"""

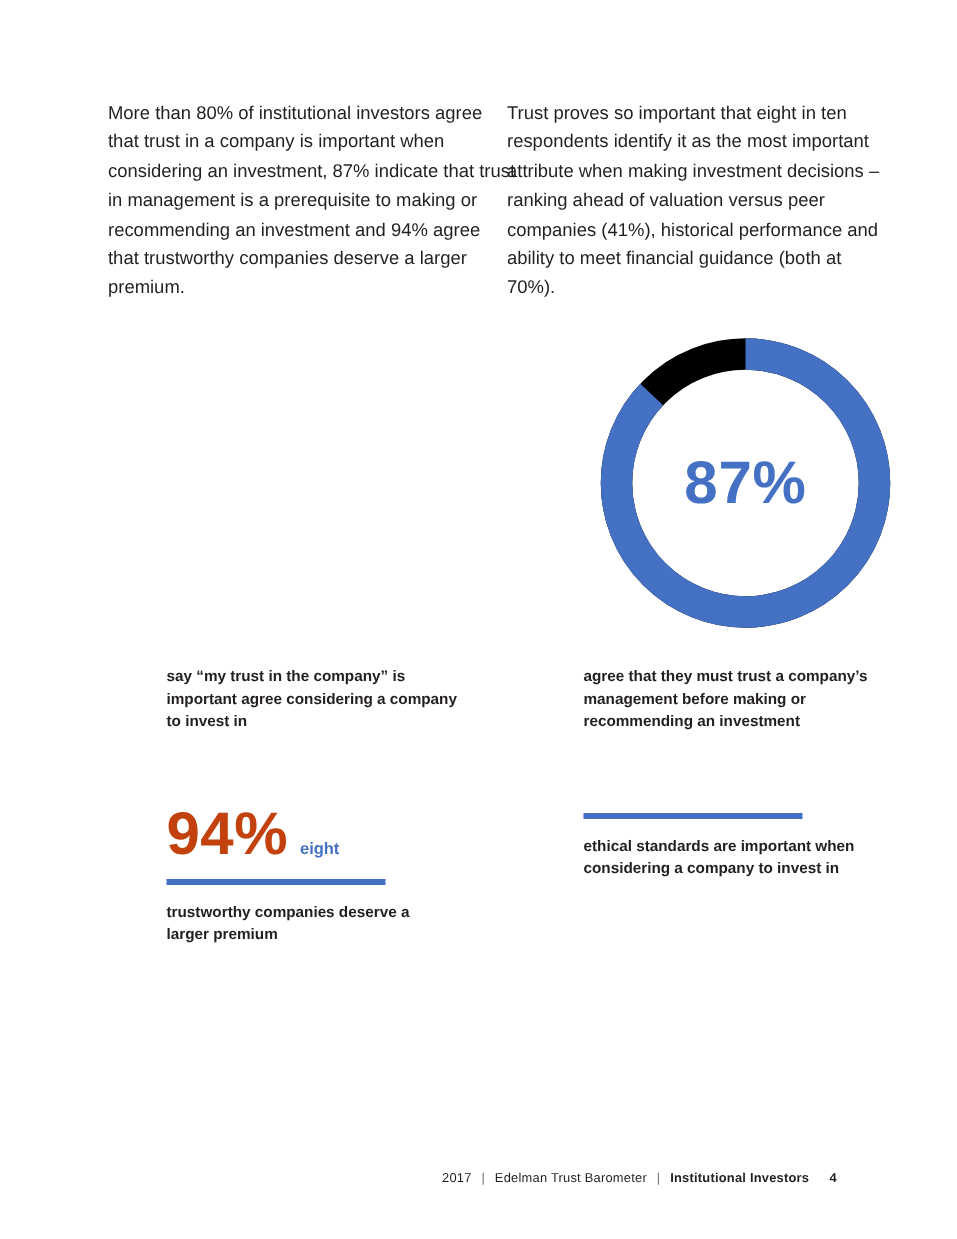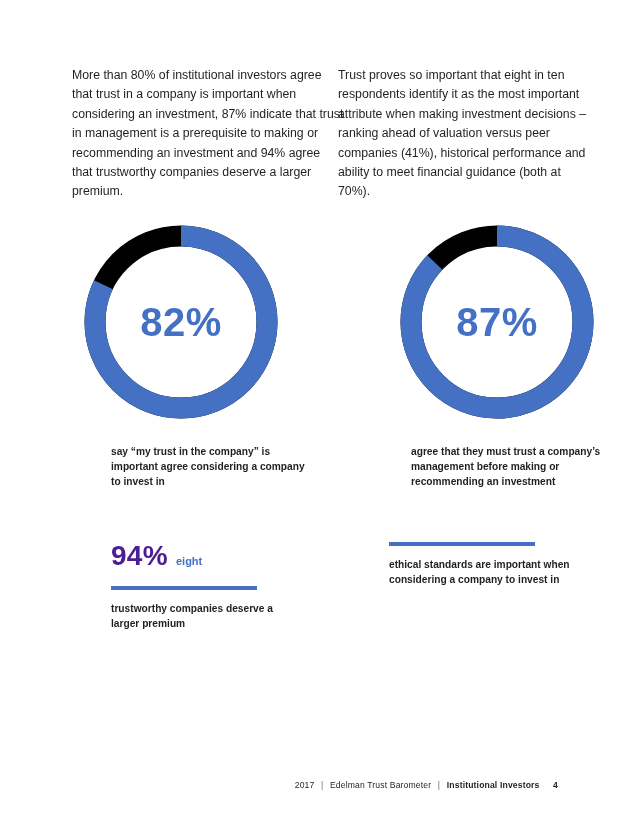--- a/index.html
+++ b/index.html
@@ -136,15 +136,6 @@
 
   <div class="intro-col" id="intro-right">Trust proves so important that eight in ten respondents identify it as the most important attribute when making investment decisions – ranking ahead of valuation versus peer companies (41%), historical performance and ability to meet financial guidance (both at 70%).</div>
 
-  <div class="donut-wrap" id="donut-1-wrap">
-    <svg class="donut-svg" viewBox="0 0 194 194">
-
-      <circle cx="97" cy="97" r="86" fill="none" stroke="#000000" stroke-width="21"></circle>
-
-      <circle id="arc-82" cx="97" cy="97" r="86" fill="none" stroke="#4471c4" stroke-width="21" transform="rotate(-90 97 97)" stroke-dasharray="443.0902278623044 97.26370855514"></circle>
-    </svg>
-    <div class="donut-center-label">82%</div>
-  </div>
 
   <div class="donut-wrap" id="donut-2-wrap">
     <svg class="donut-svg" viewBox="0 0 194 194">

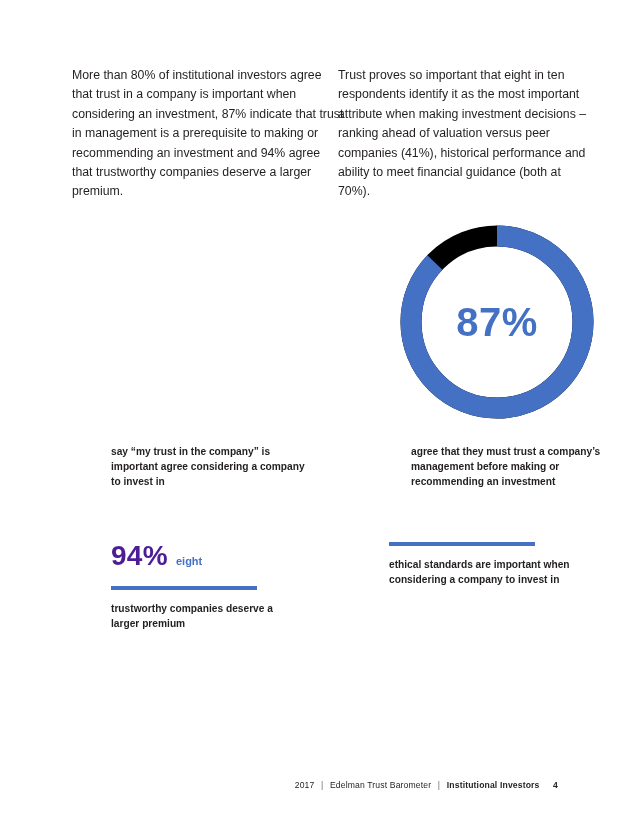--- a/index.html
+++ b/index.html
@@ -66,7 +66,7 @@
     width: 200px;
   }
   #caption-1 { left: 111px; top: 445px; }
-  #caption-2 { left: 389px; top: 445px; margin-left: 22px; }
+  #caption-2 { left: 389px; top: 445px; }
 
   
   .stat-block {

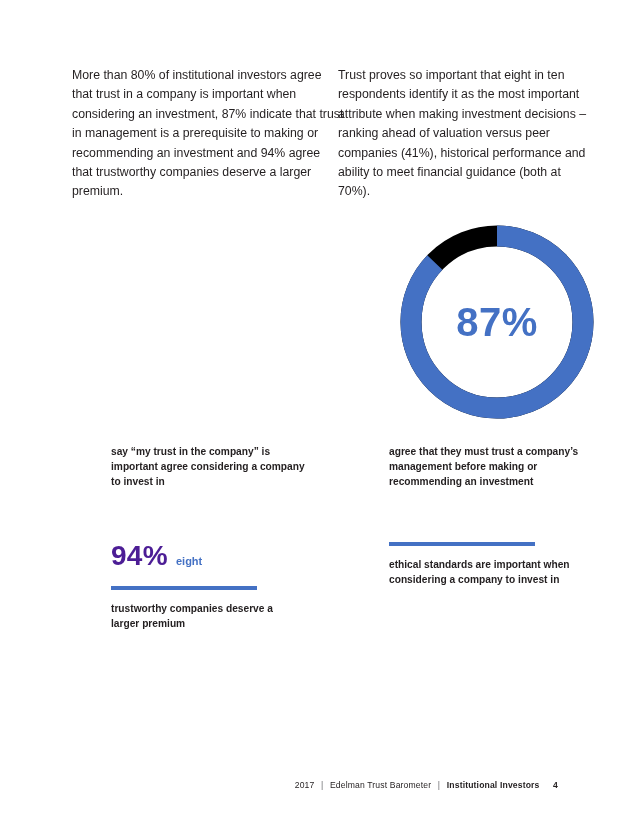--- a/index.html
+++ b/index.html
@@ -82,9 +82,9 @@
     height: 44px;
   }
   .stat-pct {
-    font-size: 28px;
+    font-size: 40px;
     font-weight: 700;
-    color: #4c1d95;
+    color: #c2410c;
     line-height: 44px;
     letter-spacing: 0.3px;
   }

"""

▶ [Description of the task]
All entries are to be duplicated exactly, with the pictures left out.

▶ [Task result]
--- a/index.html
+++ b/index.html
@@ -136,15 +136,6 @@
 
   <div class="intro-col" id="intro-right">Trust proves so important that eight in ten respondents identify it as the most important attribute when making investment decisions – ranking ahead of valuation versus peer companies (41%), historical performance and ability to meet financial guidance (both at 70%).</div>
 
-  <div class="donut-wrap" id="donut-1-wrap">
-    <svg class="donut-svg" viewBox="0 0 194 194">
-
-      <circle cx="97" cy="97" r="86" fill="none" stroke="#000000" stroke-width="21"></circle>
-
-      <circle id="arc-82" cx="97" cy="97" r="86" fill="none" stroke="#4471c4" stroke-width="21" transform="rotate(-90 97 97)" stroke-dasharray="443.0902278623044 97.26370855514"></circle>
-    </svg>
-    <div class="donut-center-label">82%</div>
-  </div>
 
   <div class="donut-wrap" id="donut-2-wrap">
     <svg class="donut-svg" viewBox="0 0 194 194">

--- a/index.html
+++ b/index.html
@@ -66,7 +66,7 @@
     width: 200px;
   }
   #caption-1 { left: 111px; top: 445px; }
-  #caption-2 { left: 389px; top: 445px; margin-left: 22px; }
+  #caption-2 { left: 389px; top: 445px; }
 
   
   .stat-block {

--- a/index.html
+++ b/index.html
@@ -82,9 +82,9 @@
     height: 44px;
   }
   .stat-pct {
-    font-size: 28px;
+    font-size: 40px;
     font-weight: 700;
-    color: #4c1d95;
+    color: #c2410c;
     line-height: 44px;
     letter-spacing: 0.3px;
   }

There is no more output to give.